■ TASK TO CARRY OUT: Return all entries precisely as they stand, without the images.

(Web page edit records)
--- START ---

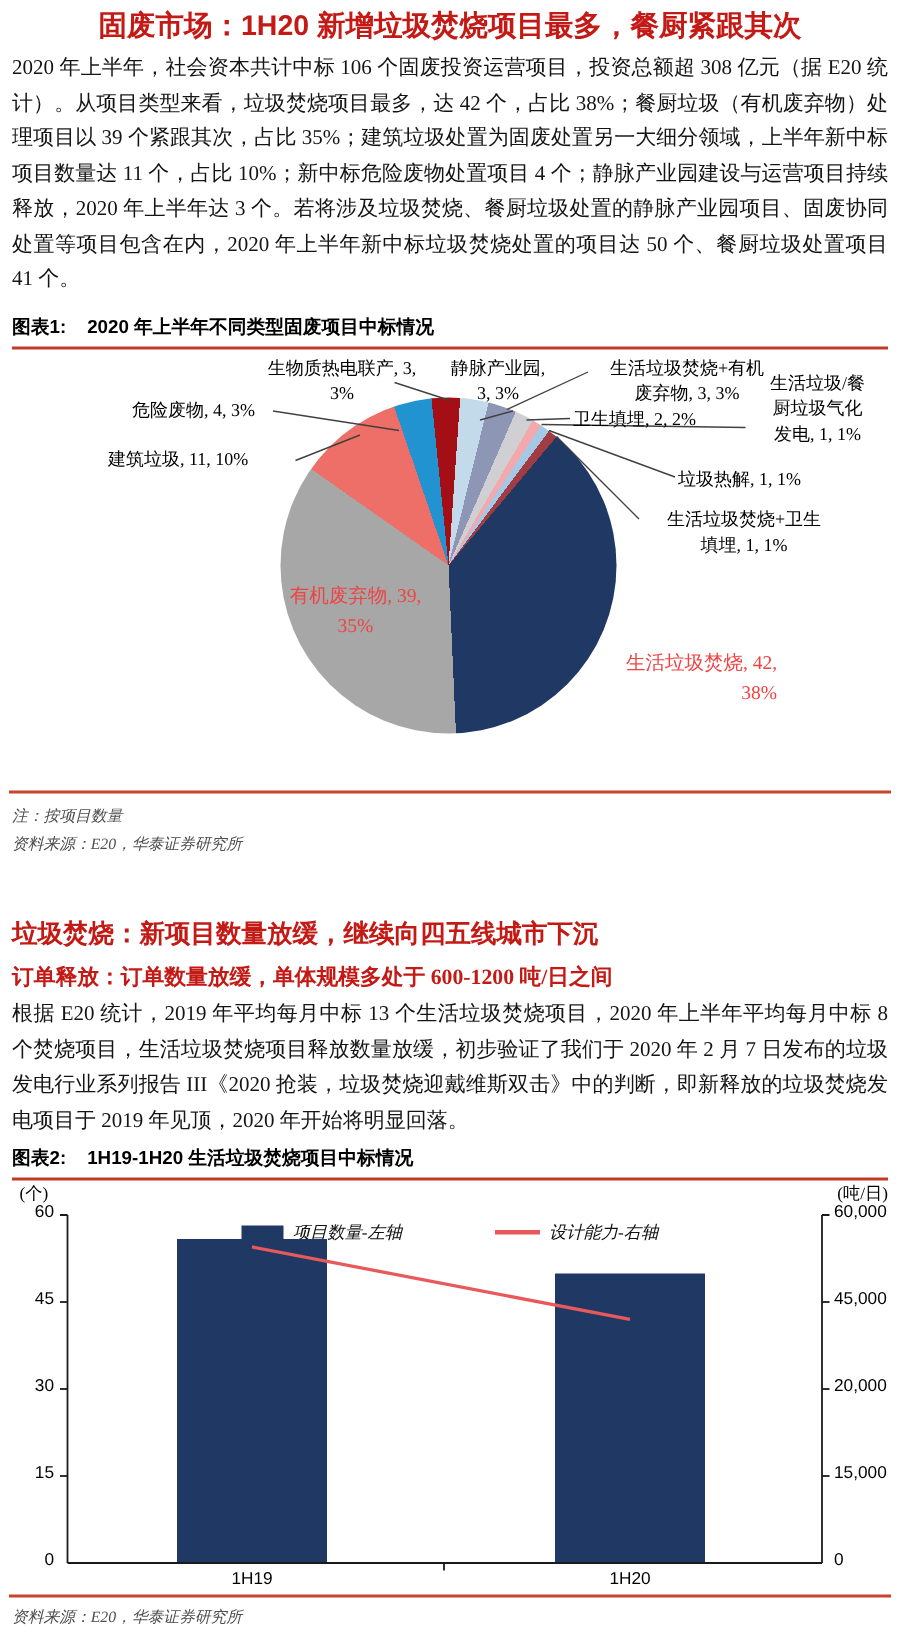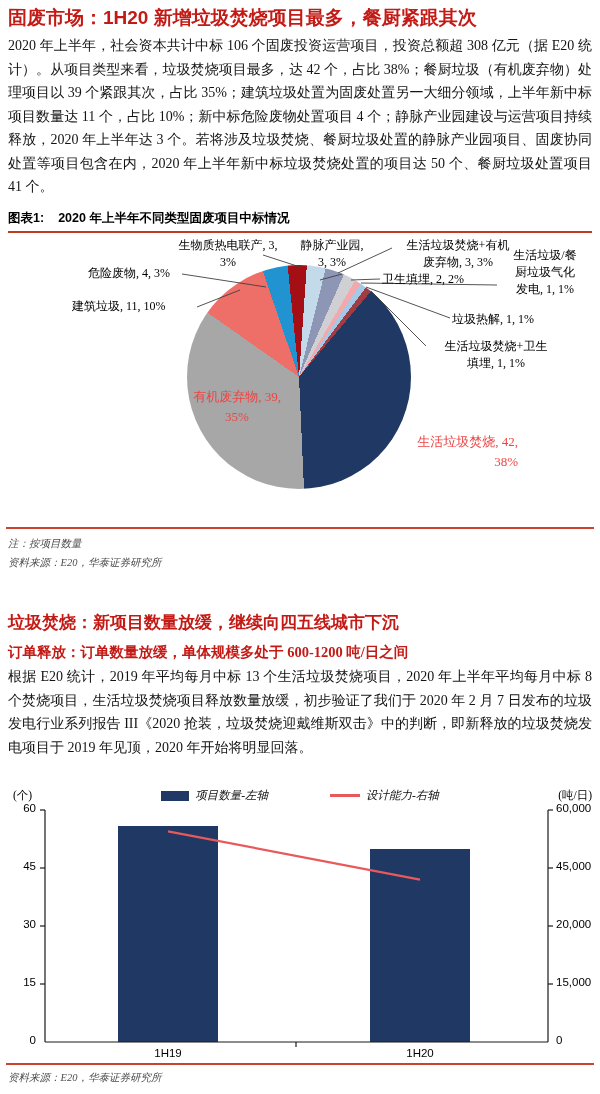"固废市场：1H20 新增垃圾焚烧项目最多，餐厨紧跟其次" h1.title { text-align: none -> center }
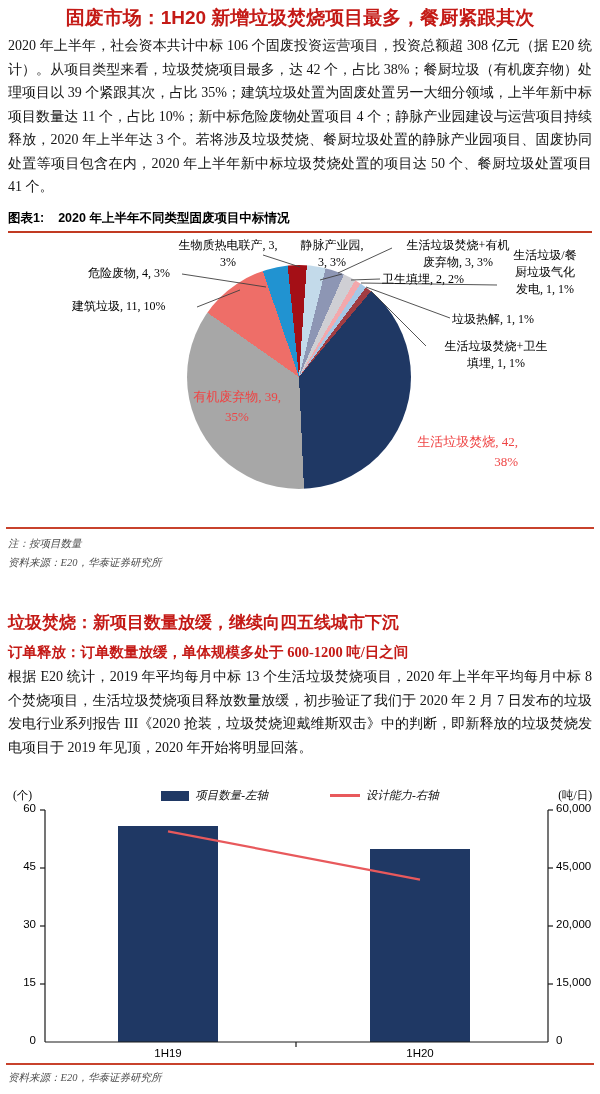"图表2: 1H19-1H20 生活垃圾焚烧项目中标情况" div.fig-header { html: none -> <div> <span>图表2:</span><span>1H19-1H20 生活垃圾焚烧项目中标情况</span> </div> }
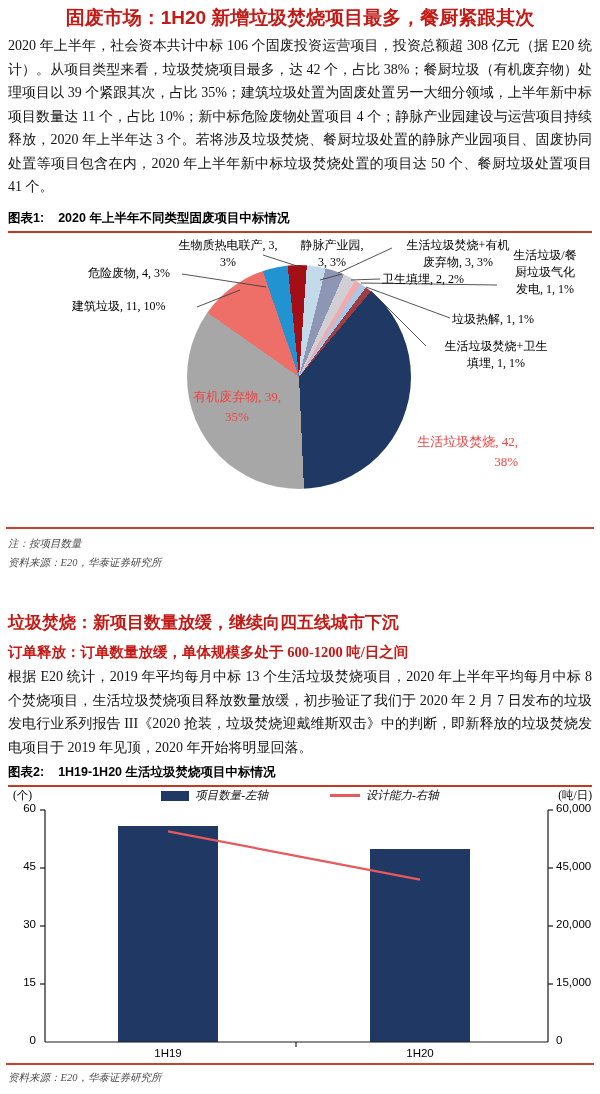"项目数量-左轴" .legend { top: 0 -> 26px }
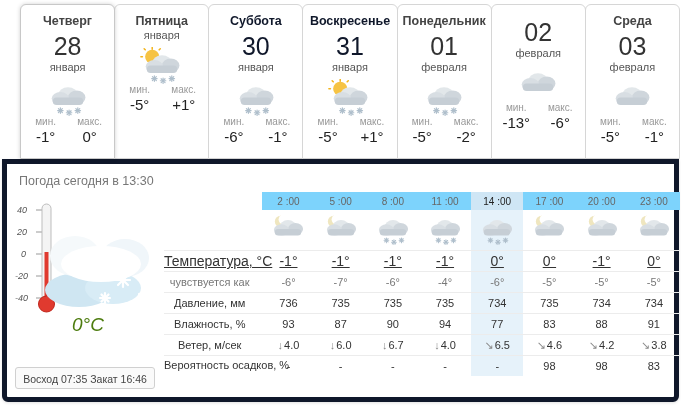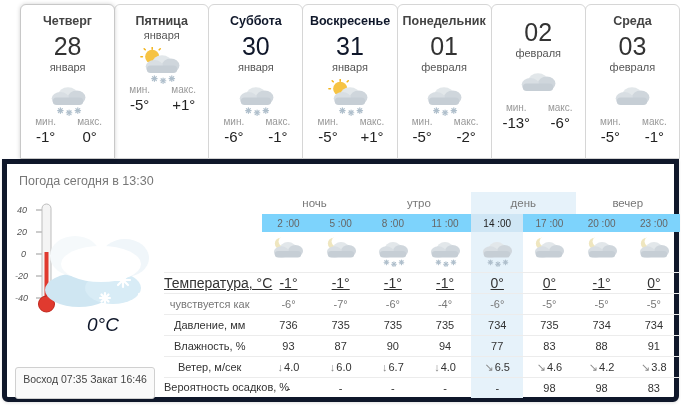"ночь" tr.partrow { html: <tr> <th></th> <th>ночь</th> <th>утро</th> <th>день</th> <th>вечер</th> </tr> -> none }
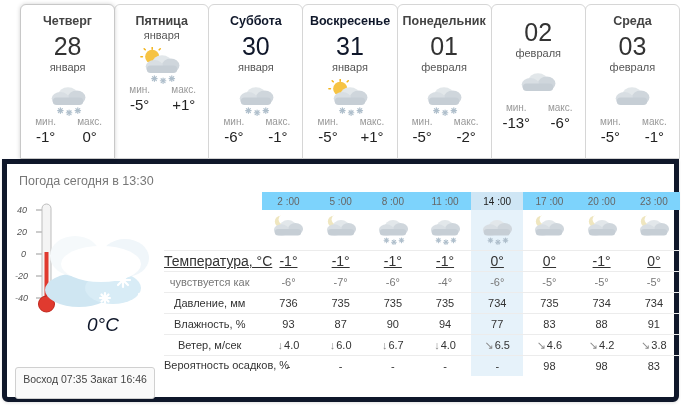"0°C" .bigtemp { color: #0f172a -> #4d7c0f; left: 15px -> 0 }
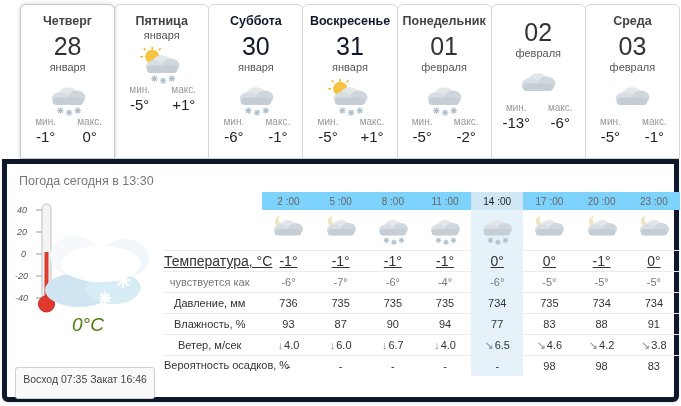"Восход 07:35 Закат 16:46" .sunbar { height: 32px -> 22px }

--- END ---

■ EXERCISE ANSWER:
"固废市场：1H20 新增垃圾焚烧项目最多，餐厨紧跟其次" h1.title { text-align: none -> center }
"图表2: 1H19-1H20 生活垃圾焚烧项目中标情况" div.fig-header { html: none -> <div> <span>图表2:</span><span>1H19-1H20 生活垃圾焚烧项目中标情况</span> </div> }
"项目数量-左轴" .legend { top: 0 -> 26px }
"ночь" tr.partrow { html: <tr> <th></th> <th>ночь</th> <th>утро</th> <th>день</th> <th>вечер</th> </tr> -> none }
"0°C" .bigtemp { color: #0f172a -> #4d7c0f; left: 15px -> 0 }
"Восход 07:35 Закат 16:46" .sunbar { height: 32px -> 22px }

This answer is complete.